§ **Required work**
Please repeat every entry exactly as written, but skip the pictures.

=== Section Start ===

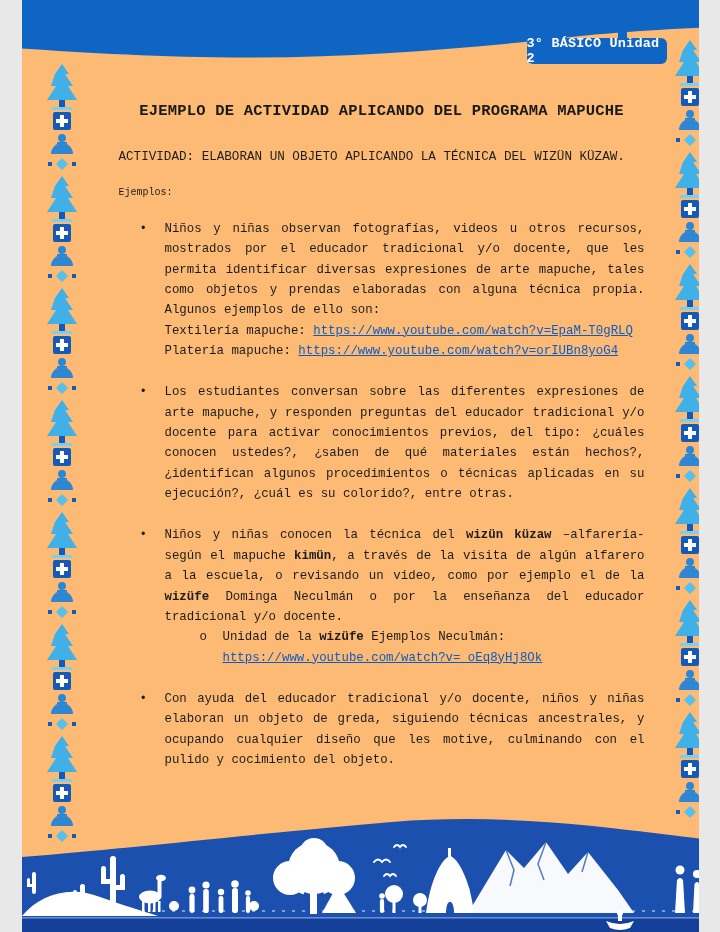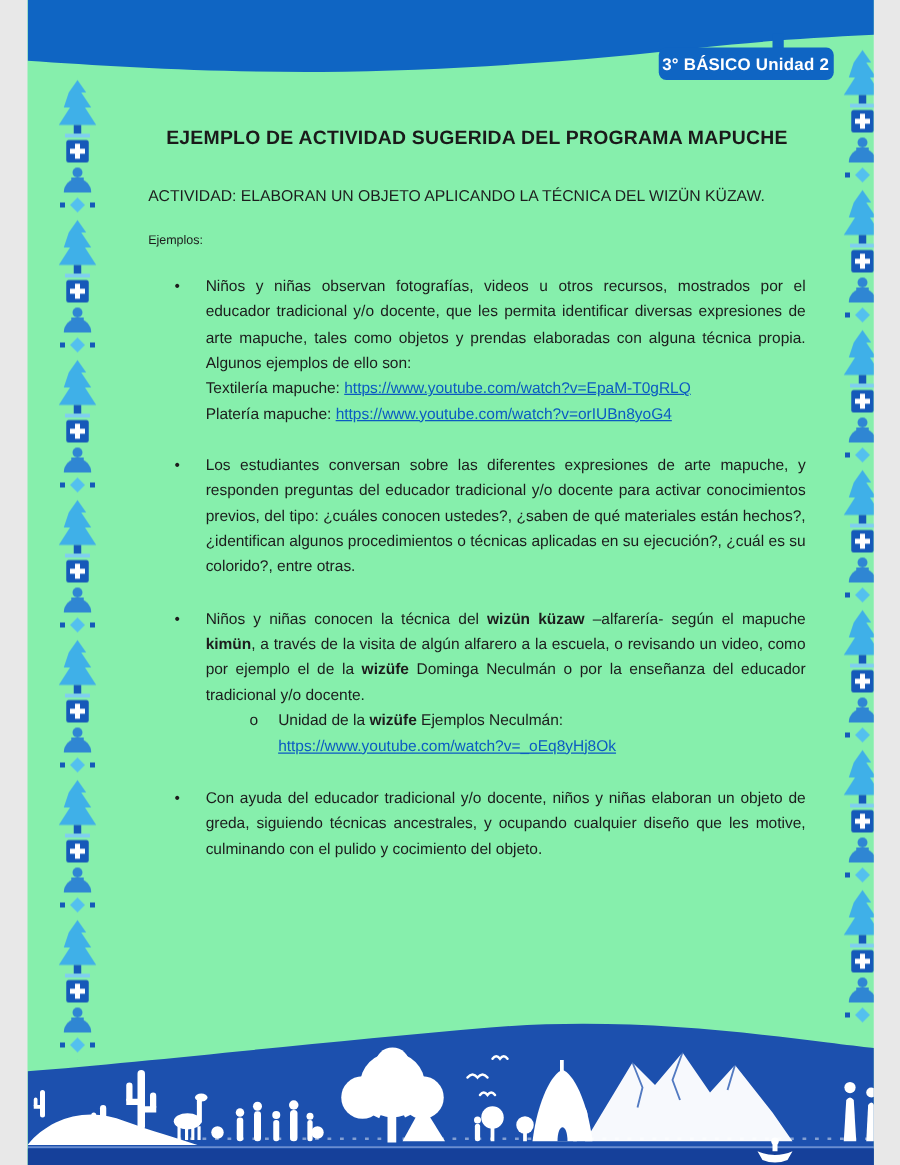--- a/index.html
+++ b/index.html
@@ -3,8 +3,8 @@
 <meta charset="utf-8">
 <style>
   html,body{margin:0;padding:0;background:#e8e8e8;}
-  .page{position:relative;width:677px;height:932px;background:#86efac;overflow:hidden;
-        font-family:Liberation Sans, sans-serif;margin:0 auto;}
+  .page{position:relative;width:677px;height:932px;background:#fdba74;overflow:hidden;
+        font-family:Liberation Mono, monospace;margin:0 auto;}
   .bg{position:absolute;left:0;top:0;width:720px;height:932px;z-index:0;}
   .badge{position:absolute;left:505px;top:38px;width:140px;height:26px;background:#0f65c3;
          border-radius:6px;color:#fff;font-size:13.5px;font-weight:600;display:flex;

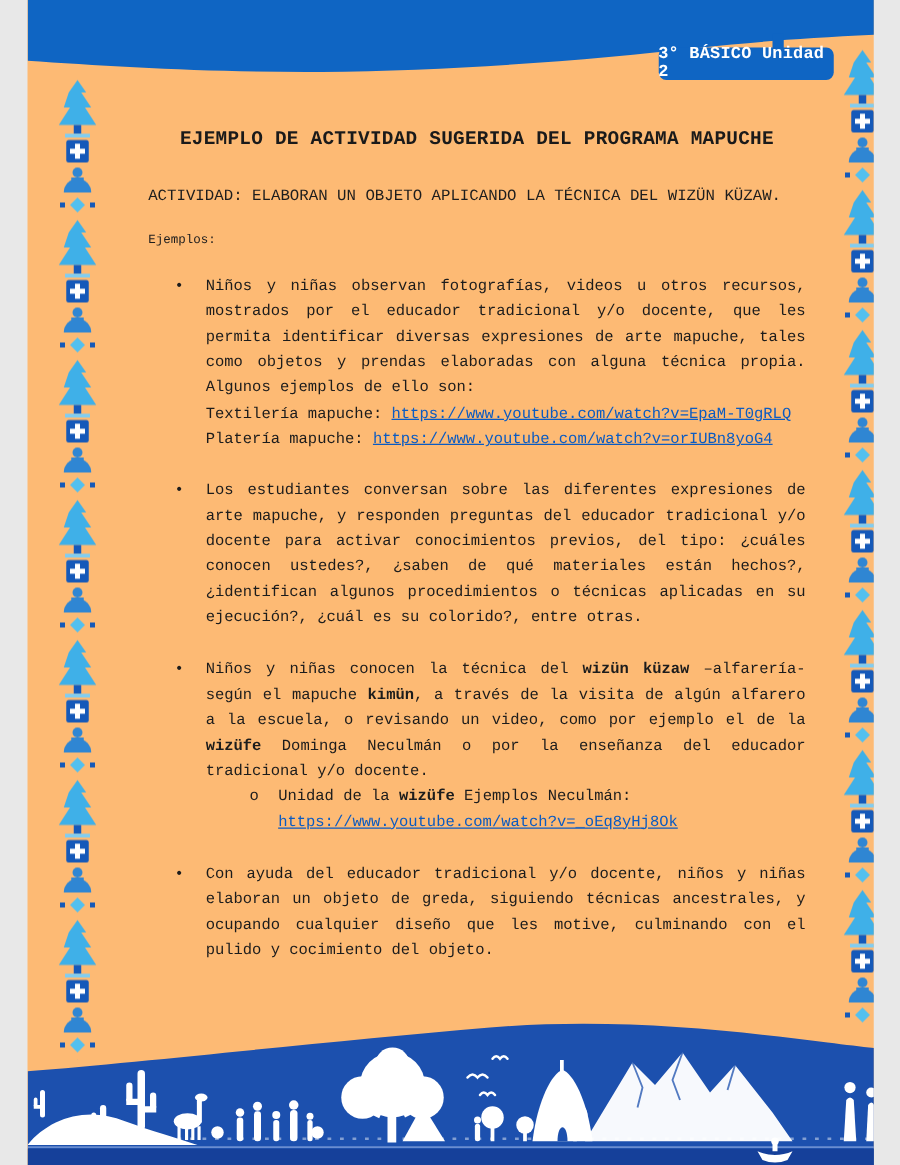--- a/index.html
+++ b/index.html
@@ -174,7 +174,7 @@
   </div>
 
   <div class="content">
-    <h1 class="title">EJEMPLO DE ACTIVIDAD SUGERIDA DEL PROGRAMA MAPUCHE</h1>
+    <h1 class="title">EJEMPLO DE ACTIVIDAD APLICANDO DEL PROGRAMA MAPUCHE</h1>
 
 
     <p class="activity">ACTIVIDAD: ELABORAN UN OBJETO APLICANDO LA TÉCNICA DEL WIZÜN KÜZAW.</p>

=== Section End ===

§ **Written answer**
--- a/index.html
+++ b/index.html
@@ -3,8 +3,8 @@
 <meta charset="utf-8">
 <style>
   html,body{margin:0;padding:0;background:#e8e8e8;}
-  .page{position:relative;width:677px;height:932px;background:#86efac;overflow:hidden;
-        font-family:Liberation Sans, sans-serif;margin:0 auto;}
+  .page{position:relative;width:677px;height:932px;background:#fdba74;overflow:hidden;
+        font-family:Liberation Mono, monospace;margin:0 auto;}
   .bg{position:absolute;left:0;top:0;width:720px;height:932px;z-index:0;}
   .badge{position:absolute;left:505px;top:38px;width:140px;height:26px;background:#0f65c3;
          border-radius:6px;color:#fff;font-size:13.5px;font-weight:600;display:flex;

--- a/index.html
+++ b/index.html
@@ -174,7 +174,7 @@
   </div>
 
   <div class="content">
-    <h1 class="title">EJEMPLO DE ACTIVIDAD SUGERIDA DEL PROGRAMA MAPUCHE</h1>
+    <h1 class="title">EJEMPLO DE ACTIVIDAD APLICANDO DEL PROGRAMA MAPUCHE</h1>
 
 
     <p class="activity">ACTIVIDAD: ELABORAN UN OBJETO APLICANDO LA TÉCNICA DEL WIZÜN KÜZAW.</p>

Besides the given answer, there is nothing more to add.